*Data records*.

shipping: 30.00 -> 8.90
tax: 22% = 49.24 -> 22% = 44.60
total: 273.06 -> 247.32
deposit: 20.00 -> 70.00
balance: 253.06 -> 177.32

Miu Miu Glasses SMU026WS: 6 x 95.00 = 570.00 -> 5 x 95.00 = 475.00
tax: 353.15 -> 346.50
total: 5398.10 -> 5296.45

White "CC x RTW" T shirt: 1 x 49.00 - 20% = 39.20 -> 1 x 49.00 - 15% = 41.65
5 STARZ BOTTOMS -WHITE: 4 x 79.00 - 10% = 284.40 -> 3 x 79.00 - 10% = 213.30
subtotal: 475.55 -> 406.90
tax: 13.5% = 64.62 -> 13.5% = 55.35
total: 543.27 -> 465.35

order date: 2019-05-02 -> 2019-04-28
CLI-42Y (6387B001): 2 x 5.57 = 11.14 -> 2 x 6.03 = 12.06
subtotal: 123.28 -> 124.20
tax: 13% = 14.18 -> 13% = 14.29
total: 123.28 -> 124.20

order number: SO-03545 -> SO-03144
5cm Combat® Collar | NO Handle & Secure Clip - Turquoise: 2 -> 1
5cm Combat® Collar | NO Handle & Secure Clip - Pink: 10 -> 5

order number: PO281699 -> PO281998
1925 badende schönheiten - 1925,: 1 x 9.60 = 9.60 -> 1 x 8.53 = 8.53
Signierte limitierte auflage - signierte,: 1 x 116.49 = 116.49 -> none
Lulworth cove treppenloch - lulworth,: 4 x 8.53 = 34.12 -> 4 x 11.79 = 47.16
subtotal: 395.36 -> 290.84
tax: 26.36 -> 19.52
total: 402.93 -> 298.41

*Required action*. Please give back exactly the lines of the listing above that run from the one containing "15% = 41.65" through the one containing "order date: 2019-05-02 -> 2019-04-28", and only those.

*Finished exercise*.
White "CC x RTW" T shirt: 1 x 49.00 - 20% = 39.20 -> 1 x 49.00 - 15% = 41.65
5 STARZ BOTTOMS -WHITE: 4 x 79.00 - 10% = 284.40 -> 3 x 79.00 - 10% = 213.30
subtotal: 475.55 -> 406.90
tax: 13.5% = 64.62 -> 13.5% = 55.35
total: 543.27 -> 465.35

order date: 2019-05-02 -> 2019-04-28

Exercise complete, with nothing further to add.